Book early for peak periods. December, Eid holidays, and the summer school break are when Dubai routes fill fastest, and six to eight weeks out is a reasonable lead time for popular destinations. If you are using a Wise or Revolut card, load it in the billing currency of the platform you are booking through to avoid a double conversion.
Frequently Asked Questions
1. Can I book Emirates flights without a credit card?
Emirates.com accepts Visa and Mastercard debit cards, PayPal, and real-time bank transfers. Tabby is also integrated directly on the site for installment payments. No credit card is required at any stage.
2. Does flydubai accept debit cards?
flydubai accepts debit cards, cash at their Travel Shops, and a range of other payment methods depending on the departure country. A processing fee applies for cash payments at select partners and Travel Shops.
3. Can I use Tabby to book flights in Dubai?
Tabby is integrated directly on emirates.com and available through several OTAs. The fare is split into four interest-free installments, with the first charged at booking. A UAE phone number and a linked card are required for identity verification.

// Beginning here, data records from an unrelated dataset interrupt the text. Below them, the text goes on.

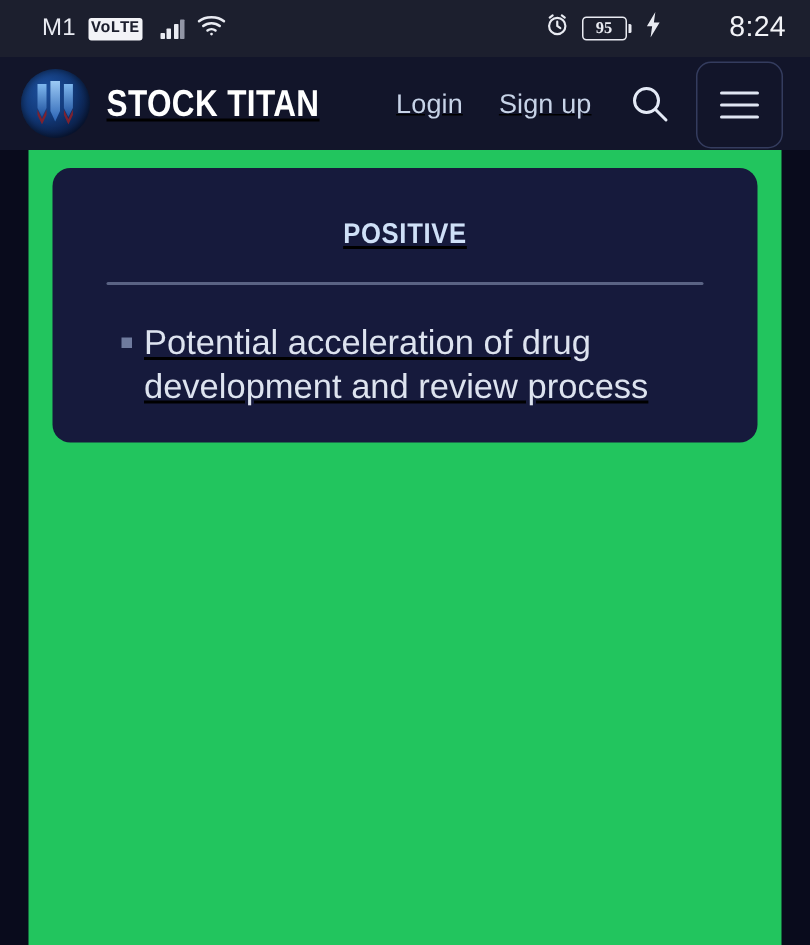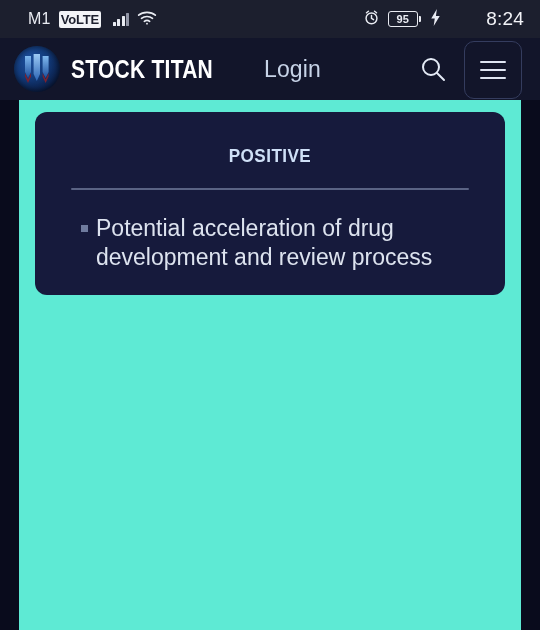--- a/index.html
+++ b/index.html
@@ -40,45 +40,46 @@
     gap: 8px;
   }
   .carrier {
     color: #e9ebf2;
     font-size: 16px;
     letter-spacing: .2px;
   }
   .volte-badge {
     background: #f2f3f7;
     color: #1c1f2e;
-    font-size: 13px;
+    font-size: 11px;
     font-weight: bold;
     line-height: 1;
     padding: 2px 2px;
     border-radius: 2px;
     letter-spacing: -.2px;
-    font-family: Liberation Sans, sans-serif;
+    font-family: Liberation Mono, monospace;
   }
   .sig-bars {
     display: flex;
     align-items: flex-end;
     gap: 1.5px;
     height: 14px;
     margin-left: 4px;
   }
   .sig-bars i { width: 3px; background: #e9ebf2; border-radius: .5px; display: block; }
   .sig-bars i:nth-child(1){ height: 4px; }
   .sig-bars i:nth-child(2){ height: 7px; }
   .sig-bars i:nth-child(3){ height: 10px; }
   .sig-bars i:nth-child(4){ height: 13px; background:#9296a6; }
   .wifi-ico { width: 20px; height: 15px; }
   .alarm-ico { width: 17px; height: 17px; }
   .battery {
     display: flex;
     align-items: center;
+    font-family: Liberation Serif, serif;
   }
   .batt-body {
     border: 1.6px solid #e9ebf2;
     border-radius: 3px;
     height: 16px;
     min-width: 30px;
     display: flex;
     align-items: center;
     justify-content: center;
     padding: 0 2px;
@@ -90,20 +91,21 @@
 
   
   .site-header {
     position: relative;
     height: 62px;
     background: #12152a;
     display: flex;
     align-items: center;
     padding: 0 18px 0 14px;
     gap: 0;
+    text-decoration: underline;
   }
   .brand {
     display: flex;
     align-items: center;
     gap: 11px;
   }
   .logo-circle {
     width: 46px;
     height: 46px;
     border-radius: 50%;
@@ -125,21 +127,21 @@
     font-family: "Liberation Sans Narrow", "Liberation Sans", sans-serif;
   }
   .nav-links {
     display: flex;
     align-items: center;
     gap: 24px;
     margin-left: 24px;
   }
   .nav-link {
     color: #c7d3e7;
-    font-size: 23px;
+    font-size: 18px;
     letter-spacing: .1px;
     white-space: nowrap;
     cursor: pointer;
   }
   .header-right {
     margin-left: auto;
     display: flex;
     align-items: center;
     gap: 12px;
   }
@@ -173,22 +175,23 @@
   
   .page-wrap {
     position: relative;
     height: 530px;
     background: #090b1c;
     padding: 0 19px;
   }
   .content-col {
     position: relative;
     height: 100%;
-    background: #5eead4;
+    background: #22c55e;
     padding: 12px 16px 0 16px;
+    text-decoration: underline;
   }
 
   .card {
     border-radius: 12px;
     padding: 26px 0 22px 0;
   }
   .card.positive {
     background: #161a3c;
     margin-bottom: 24px;
   }
@@ -307,20 +310,21 @@
           <path d="M19.6 2 H25.6 V18 L22.6 24 L19.6 18 Z" fill="url(#lg1)"></path>
           <path d="M2 19 L5 25.4 L8 19 L8 22.6 L5 29 L2 22.6 Z" fill="#7d2230"></path>
           <path d="M19.6 19 L22.6 25.4 L25.6 19 L25.6 22.6 L22.6 29 L19.6 22.6 Z" fill="#7d2230"></path>
         </svg>
       </span>
       <span class="brand-name">STOCK TITAN</span>
     </div>
 
     <div class="nav-links">
       <span class="nav-link">Login</span>
+      <span class="nav-link">Sign up</span>
     </div>
 
     <div class="header-right">
       <span class="search-btn">
         <svg width="28" height="28" viewBox="0 0 28 28" fill="none" stroke="#e4eaf6" stroke-width="2" stroke-linecap="round">
           <circle cx="12" cy="12" r="8"></circle>
           <path d="M18 18 L25 25"></path>
         </svg>
       </span>
       <span class="menu-btn">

4. Can I pay for flights with crypto in Dubai?
Yes. CoinBooking is a Dubai-licensed travel broker that offers up to 30% off Emirates fares compared to what Booking.com and Expedia charge for the same routes. On long-haul tickets like Dubai to London or Dubai to New York, that gap is substantial. First-time users also get $25 off their first booking.
5. Is Wego available in Dubai?
Yes. Wego is widely used across the UAE, accepts debit card payments, and aggregates flights from Emirates, flydubai, Air Arabia, and international carriers. It is a useful comparison tool alongside checking airline websites directly.
6. Can I book flights in Dubai without any card at all?
Local travel agencies accept cash in AED and bank transfers, managing the booking process in full. CoinBooking handles the entire transaction in cryptocurrency. Both options result in a confirmed ticket with no card involved at any stage.